Maxvorstadt est compact et plat, ce qui est le genre de géographie qui récompense une confiance paresseuse. La plupart des sites se situent dans une bande d’un kilomètre entre la Königsplatz et l’université, la marche et le vélo sont donc les modes de transport naturels. En métro, les lignes U2 et U8 passent sous le côté ouest par Königsplatz, Theresienstraße et Josephsplatz, tandis que les U3 et U6 desservent le côté est aux stations Universität et Odeonsplatz à la frontière. Depuis Universität, il faut compter environ six minutes de trajet pour Marienplatz sur U3/U6 ; depuis Königsplatz, le saut est similaire avec un changement, même si la marche jusqu’à la vieille ville ne prend que dix à quinze minutes de toute façon.

Le Jardin anglais, y compris la vague de surf de l’Eisbach près de la Haus der Kunst, est à cinq à dix minutes à pied de la bordure est. La Hauptbahnhof se trouve à la frontière sud, à quelques minutes à pied ou à un arrêt de métro, et de là, les S-Bahn S1 ou S8 vont directement à l’aéroport de Munich en 40 à 45 minutes environ. Un taxi met à peu près 30 à 40 minutes selon la circulation. Autrement dit : vous n’avez pas besoin de trop réfléchir à ce quartier. Maxvorstadt est conçu pour se déplacer à pied, avec le U-Bahn comme assurance et un vélo si vous voulez vous comporter comme les habitants.

Bon à savoir

Maxvorstadt — vos questions

Maxvorstadt est-il un bon quartier où séjourner à Munich ?

Oui.

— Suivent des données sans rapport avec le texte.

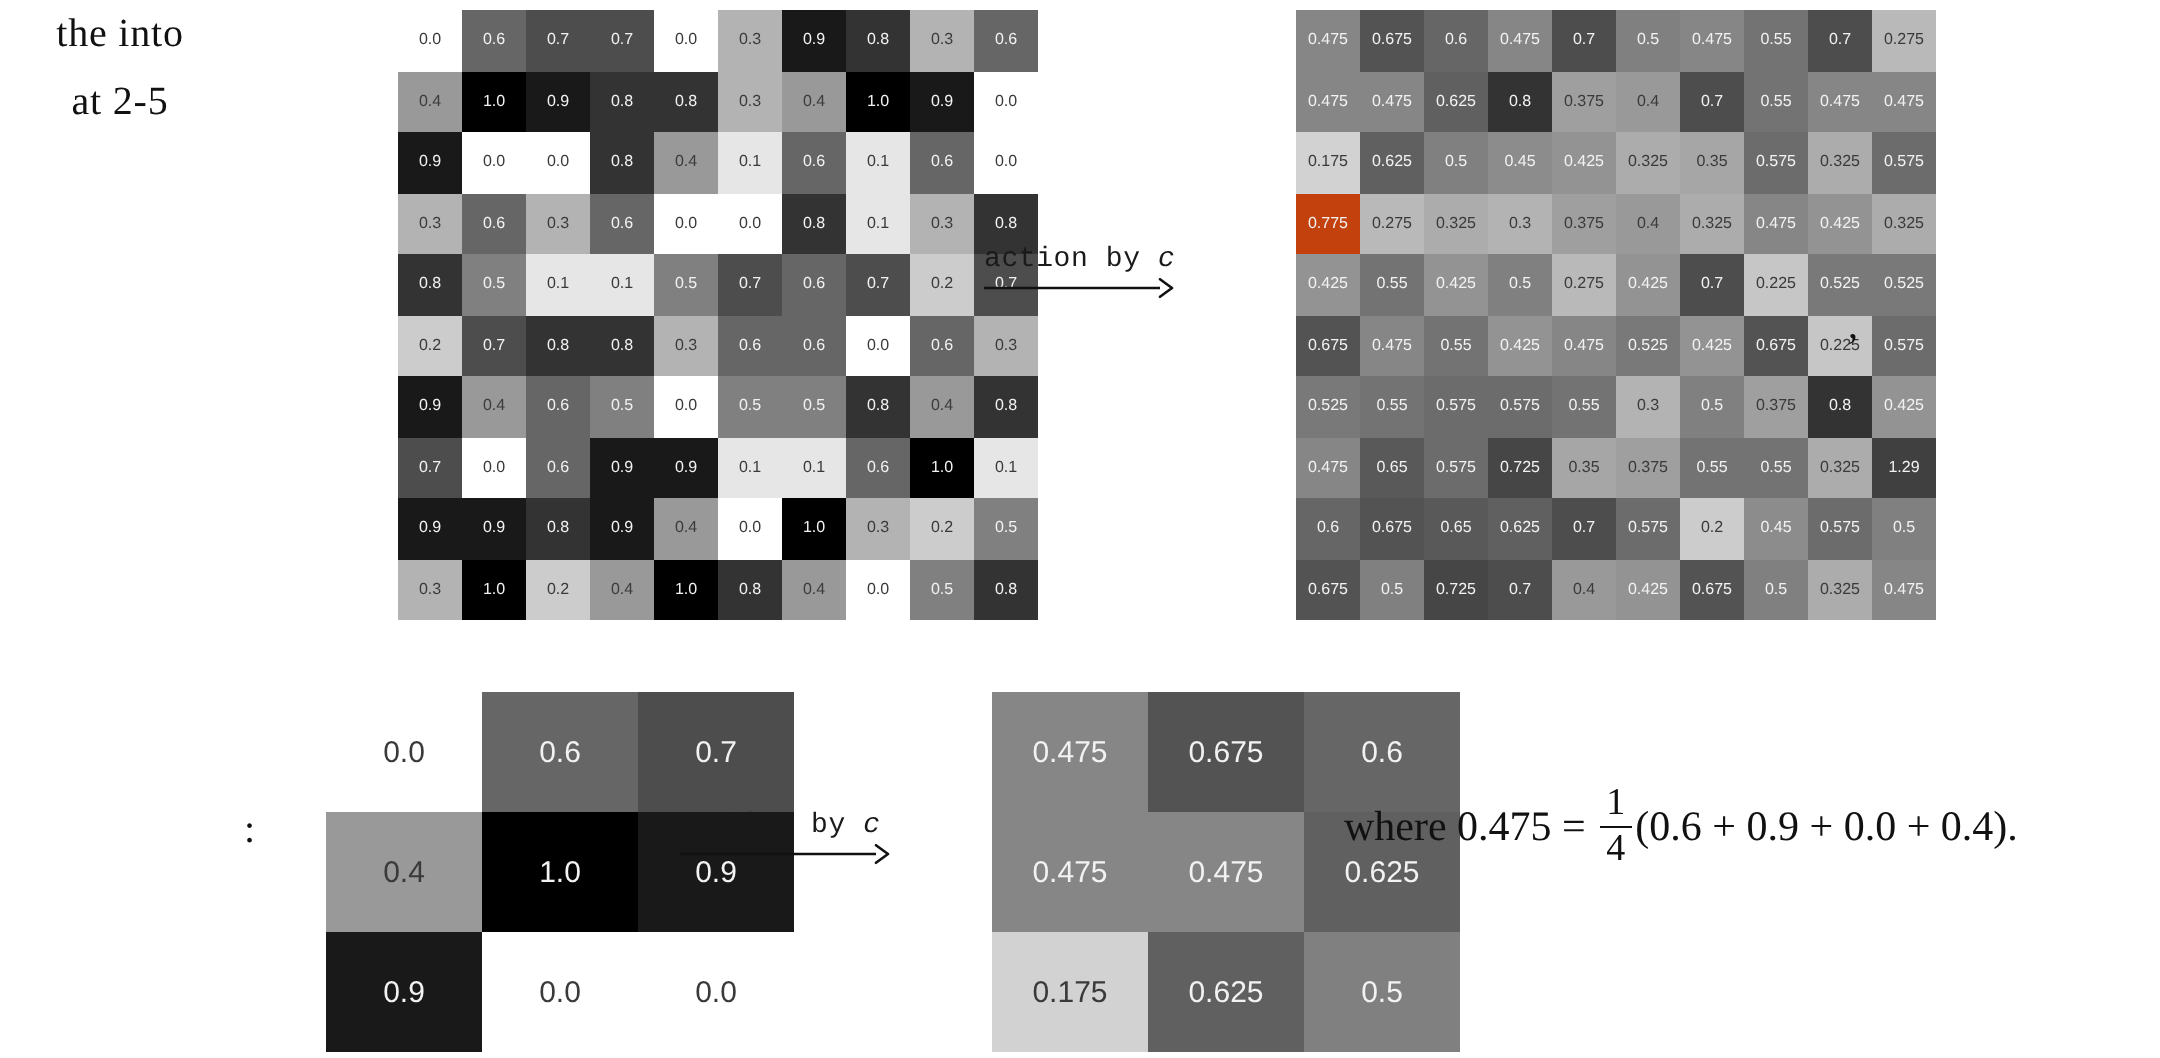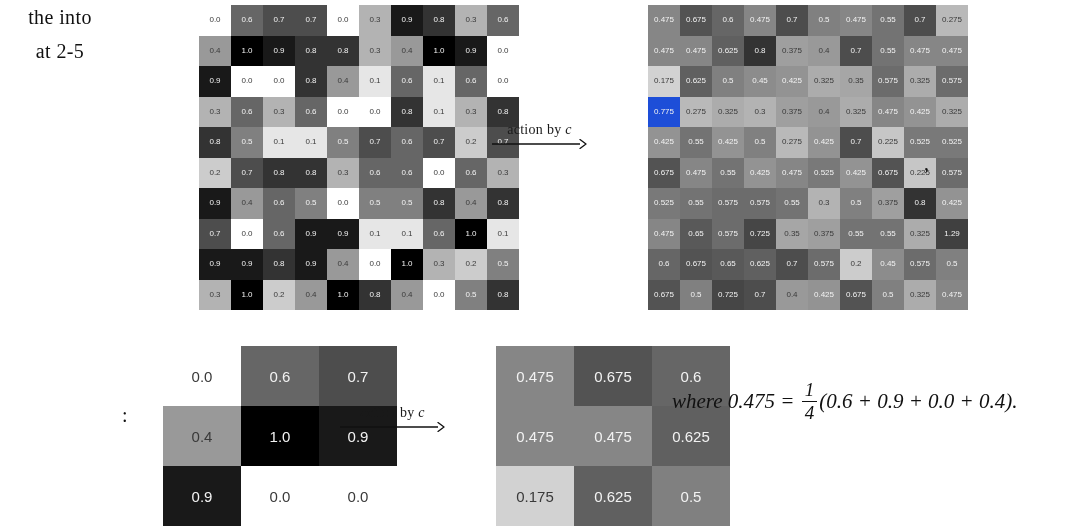--- a/index.html
+++ b/index.html
@@ -63,21 +63,21 @@
   #grid-zoom-before .cell, #grid-zoom-after .cell {
     font-size: 15px;
   }
 
   
   .arrow-block {
     position: absolute;
     text-align: center;
   }
   .arrow-label {
-    font-family: Liberation Serif, serif;
+    font-family: Liberation Mono, monospace;
     font-size: 14px;
     color: #1a1a1a;
     letter-spacing: 0.3px;
     margin-bottom: 1px;
     white-space: nowrap;
   }
   .arrow-label .it {
     font-style: italic;
   }
   .arrow-svg { display: block; }
@@ -113,26 +113,25 @@
 
   #comma-mark {
     left: 924px;
     top: 152px;
     font-size: 20px;
   }
 
   
   #where-formula {
     left: 672px;
-    top: 380px;
+    top: 392px;
     font-size: 21px;
     display: flex;
     align-items: center;
     color: #111111;
-    font-style: italic;
   }
   #where-formula .frac {
     display: inline-flex;
     flex-direction: column;
     align-items: center;
     vertical-align: middle;
     margin: 0 2px;
     line-height: 1.05;
     font-size: 19px;
   }
@@ -284,21 +283,21 @@
     <div class="cell" style="background: rgb(210, 210, 210); color: rgb(58, 58, 58);">0.175</div>
     <div class="cell" style="background: rgb(96, 96, 96); color: rgb(242, 242, 242);">0.625</div>
     <div class="cell" style="background: rgb(128, 128, 128); color: rgb(242, 242, 242);">0.5</div>
     <div class="cell" style="background: rgb(140, 140, 140); color: rgb(242, 242, 242);">0.45</div>
     <div class="cell" style="background: rgb(147, 147, 147); color: rgb(242, 242, 242);">0.425</div>
     <div class="cell" style="background: rgb(172, 172, 172); color: rgb(58, 58, 58);">0.325</div>
     <div class="cell" style="background: rgb(166, 166, 166); color: rgb(58, 58, 58);">0.35</div>
     <div class="cell" style="background: rgb(108, 108, 108); color: rgb(242, 242, 242);">0.575</div>
     <div class="cell" style="background: rgb(172, 172, 172); color: rgb(58, 58, 58);">0.325</div>
     <div class="cell" style="background: rgb(108, 108, 108); color: rgb(242, 242, 242);">0.575</div>
-    <div class="cell" style="background: #1d4ed8; color: rgb(242, 242, 242);">0.775</div>
+    <div class="cell" style="background: #c2410c; color: rgb(242, 242, 242);">0.775</div>
     <div class="cell" style="background: rgb(185, 185, 185); color: rgb(58, 58, 58);">0.275</div>
     <div class="cell" style="background: rgb(172, 172, 172); color: rgb(58, 58, 58);">0.325</div>
     <div class="cell" style="background: rgb(179, 179, 179); color: rgb(58, 58, 58);">0.3</div>
     <div class="cell" style="background: rgb(159, 159, 159); color: rgb(58, 58, 58);">0.375</div>
     <div class="cell" style="background: rgb(153, 153, 153); color: rgb(58, 58, 58);">0.4</div>
     <div class="cell" style="background: rgb(172, 172, 172); color: rgb(58, 58, 58);">0.325</div>
     <div class="cell" style="background: rgb(134, 134, 134); color: rgb(242, 242, 242);">0.475</div>
     <div class="cell" style="background: rgb(147, 147, 147); color: rgb(242, 242, 242);">0.425</div>
     <div class="cell" style="background: rgb(172, 172, 172); color: rgb(58, 58, 58);">0.325</div>
     <div class="cell" style="background: rgb(147, 147, 147); color: rgb(242, 242, 242);">0.425</div>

C’est l’une des meilleures bases de Munich pour un retour ou un voyage axé sur la culture : calme, local, bordé d’arbres, avec les Pinacothèques et tout le Kunstareal à deux pas, des prix raisonnables pour les cafés et bars, et une promenade facile jusqu’à la vieille ville et au Jardin anglais. La contrepartie, c’est la vie nocturne — bars étudiants et pubs historiques, pas de boîtes de nuit.

Maxvorstadt est-il sûr ?

Tout à fait. C’est l’un des quartiers résidentiels et étudiants les plus paisibles de Munich, agréable de jour comme de nuit. Près de la Hauptbahnhof après la tombée de la nuit, adoptez la prudence propre à toute grande ville, surveillez votre sac dans les files d’attente des musées et attachez bien votre vélo.

Combien de temps faut-il prévoir pour les musées de Maxvorstadt ?

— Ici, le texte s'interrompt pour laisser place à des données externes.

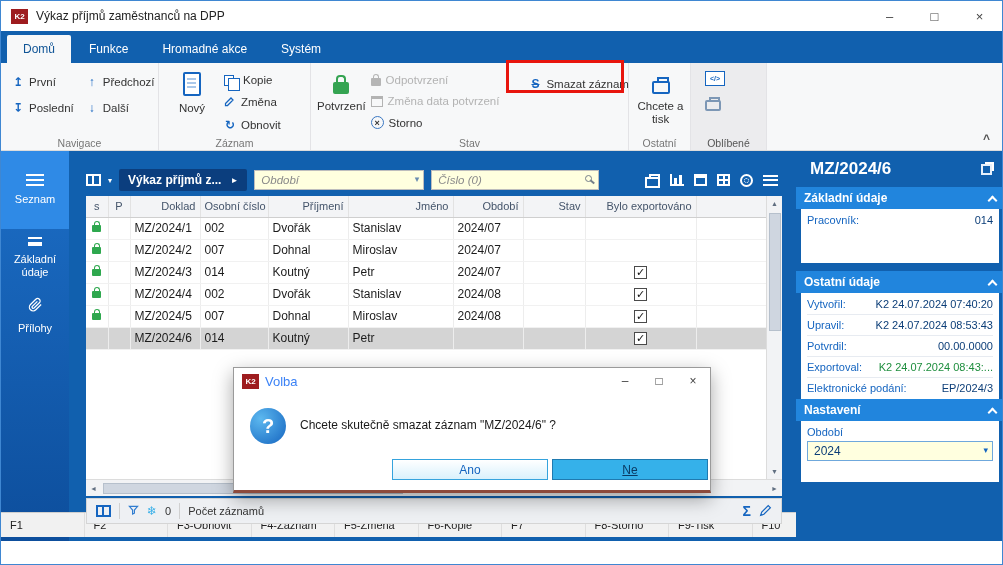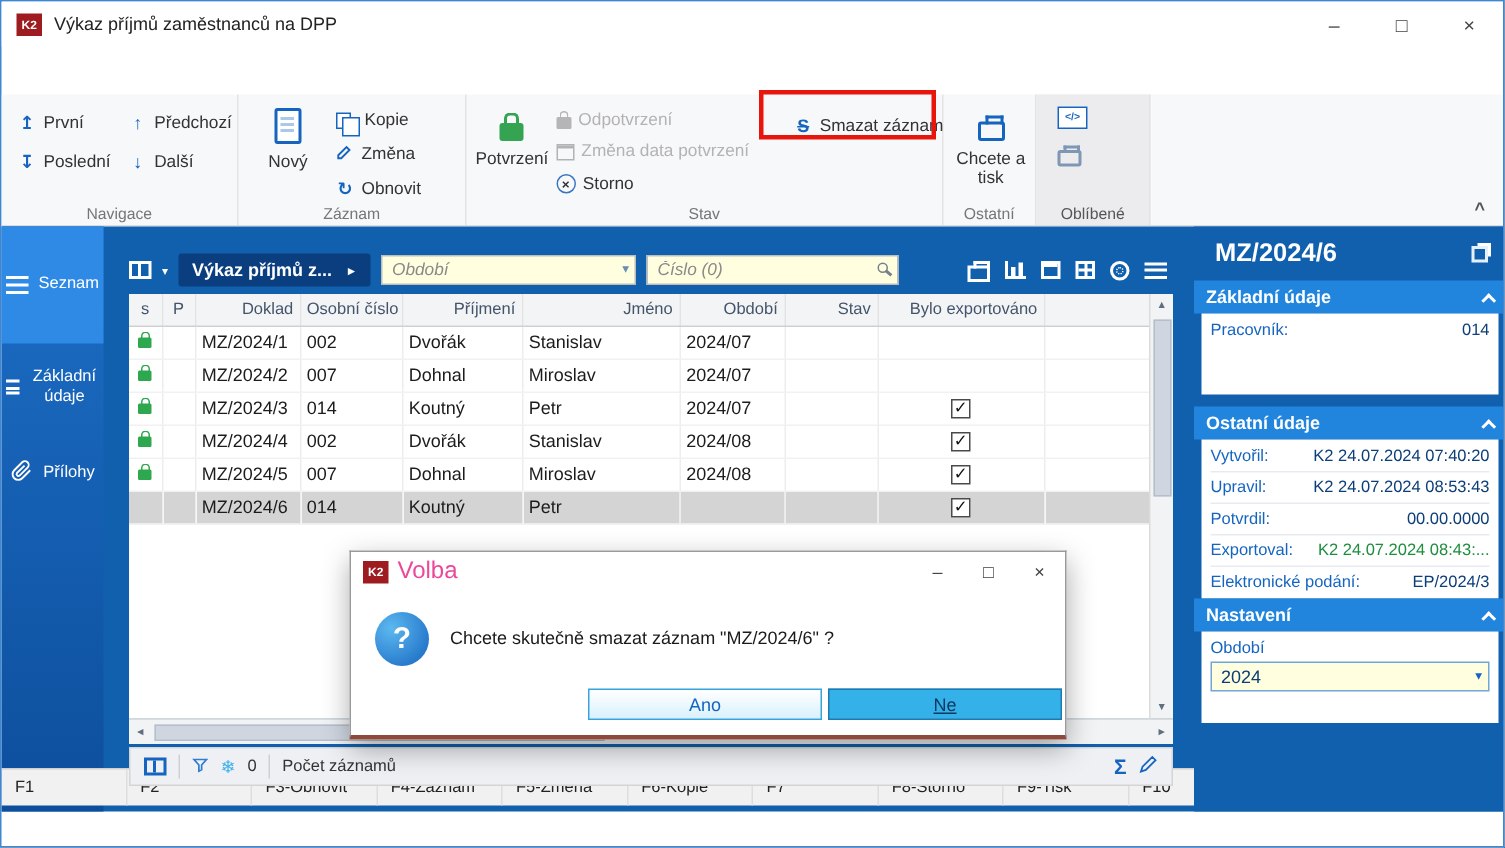--- a/index.html
+++ b/index.html
@@ -54,21 +54,21 @@
   .i-s{color:#1565c0;font-weight:bold;font-size:12px;text-decoration:line-through;width:12px;text-align:center;flex:none}
   .i-print-b{width:18px;height:13px;border:2px solid #1565c0;border-radius:2px;position:relative;margin-top:9px}
   .i-print-b::before{content:"";position:absolute;left:3px;top:-6px;width:8px;height:4px;border:2px solid #1565c0;border-bottom:none}
   .i-codebox{width:20px;height:15px;border:1.5px solid #1565c0;display:flex;align-items:center;justify-content:center;font-size:7px;color:#1565c0;font-weight:bold;background:#fff}
   .i-print-g{width:16px;height:11px;border:2px solid #7d97b5;border-radius:2px;position:relative;margin-top:5px}
   .i-print-g::before{content:"";position:absolute;left:2px;top:-5px;width:7px;height:3px;border:2px solid #7d97b5;border-bottom:none}
 
   
   .workspace{position:absolute;top:150px;left:0;right:0;height:390px;background:#1160ae}
   .sidebar{position:absolute;top:150px;left:0;width:68px;height:390px;background:linear-gradient(180deg,#1c6ec6,#0d4e9c)}
-  .side-item{display:flex;flex-direction:row;align-items:center;justify-content:center;gap:7px;color:#fff;font-size:11px;text-align:center;padding:8px 3px;line-height:1.2}
+  .side-item{display:flex;flex-direction:column;align-items:center;justify-content:center;gap:7px;color:#fff;font-size:11px;text-align:center;padding:8px 3px;line-height:1.2}
   .side-item.active{background:#2f8ae6}
   .s0{height:78px}.s1{height:58px}.s2{height:58px}
   .i-bars{width:18px;height:12px;border-top:2px solid #fff;border-bottom:2px solid #fff;position:relative}
   .i-bars::after{content:"";position:absolute;left:0;right:0;top:3px;height:2px;background:#fff}
   .i-bars.sm{width:14px;height:10px}
   .i-bars.sm::after{top:2.5px}
 
   
   .grid-toolbar{position:absolute;left:85px;top:164px;width:696px;height:30px;display:flex;align-items:center;gap:7px;color:#fff;z-index:5}
   .i-panelwin{width:15px;height:12px;border:2px solid #fff;position:relative;flex:none}
@@ -145,21 +145,21 @@
   .bar-settings{}
   .box-settings{height:61px;padding-top:3px}
   .settings-label{color:#1565c0;font-size:11px;padding:2px 0 3px}
   .period-wrap{position:relative}
   .period-input{width:100%;height:20px;background:#ffffdf;border:1px solid #6fa8dc;font-size:12px;color:#0c3e78;padding:0 18px 0 6px;font-family:inherit}
   .period-chev{position:absolute;right:5px;top:4px;color:#1565c0;font-size:9px}
 
   
   .dialog{position:absolute;left:232px;top:366px;width:478px;height:126px;background:#fff;border:1px solid #9a9a9a;border-bottom:3px solid #8d4a3c;box-shadow:0 6px 18px rgba(0,0,0,.35);z-index:50}
   .dialog-title{height:26px;display:flex;align-items:center;gap:6px;padding-left:8px}
-  .dialog-title .t{font-size:16px;color:#ec4899}
+  .dialog-title .t{font-size:13px;color:#3b82f6}
   .dlg-controls{margin-left:auto;display:flex}
   .dlg-btn{width:34px;height:26px;display:flex;align-items:center;justify-content:center;font-size:12px;color:#444}
   .q-circle{position:absolute;left:16px;top:40px;width:36px;height:36px;border-radius:50%;background:radial-gradient(circle at 30% 30%,#5cb8ef,#1565c0);color:#fff;font-size:20px;font-weight:bold;display:flex;align-items:center;justify-content:center}
   .dlg-msg{position:absolute;left:66px;top:50px;font-size:12px;color:#1a1a1a}
   .dlg-yes{position:absolute;left:158px;bottom:10px;width:156px;height:21px;display:flex;align-items:center;justify-content:center;font-size:12px;color:#1565c0;background:linear-gradient(#ffffff,#d9f1fc);border:1px solid #35a3dd}
   .dlg-no{position:absolute;left:318px;bottom:10px;width:156px;height:21px;display:flex;align-items:center;justify-content:center;font-size:12px;color:#0a3a63;text-decoration:underline;background:#35b1ea;border:1px solid #1f7ab0}
 
   
   .statusbar{position:absolute;left:0;top:511px;right:0;height:25px;background:#f1f1f1;border-top:1px solid #cfcfcf;display:flex}
   .f-cell{flex:1;display:flex;align-items:center;padding-left:9px;font-size:11px;color:#222;border-right:1px solid #dedede}
@@ -173,20 +173,26 @@
   <div class="titlebar">
     <span class="k2logo">K2</span>
     <span class="title">Výkaz příjmů zaměstnanců na DPP</span>
     <div class="win-controls">
       <span class="win-btn">–</span>
       <span class="win-btn">□</span>
       <span class="win-btn">×</span>
     </div>
   </div>
 
+  <div class="tabbar">
+    <span class="tab active">Domů</span>
+    <span class="tab">Funkce</span>
+    <span class="tab">Hromadné akce</span>
+    <span class="tab">Systém</span>
+  </div>
 
   <div class="ribbon">
     <div class="rgroup g-nav">
       <div class="nav-grid">
         <div class="small-btn">
             <span class="ar">↥</span>
             <span>První</span>
           </div>
         <div class="small-btn">
             <span class="ar">↑</span>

Prévoyez au moins une journée complète, et deux si vous êtes un amateur d’art sérieux. Les trois Pinacothèques à elles seules peuvent occuper une journée ; ajoutez le Museum Brandhorst, la Lenbachhaus et la Glyptothèque, et vous avez deux journées bien remplies.

Maxvorstadt est-il un quartier où l’on peut se déplacer à pied ?

Oui, tout à fait. La plupart des sites principaux se trouvent dans une bande compacte entre la Königsplatz et l’université, et la vieille ville ainsi que le Jardin anglais sont tous deux à quelques minutes à pied.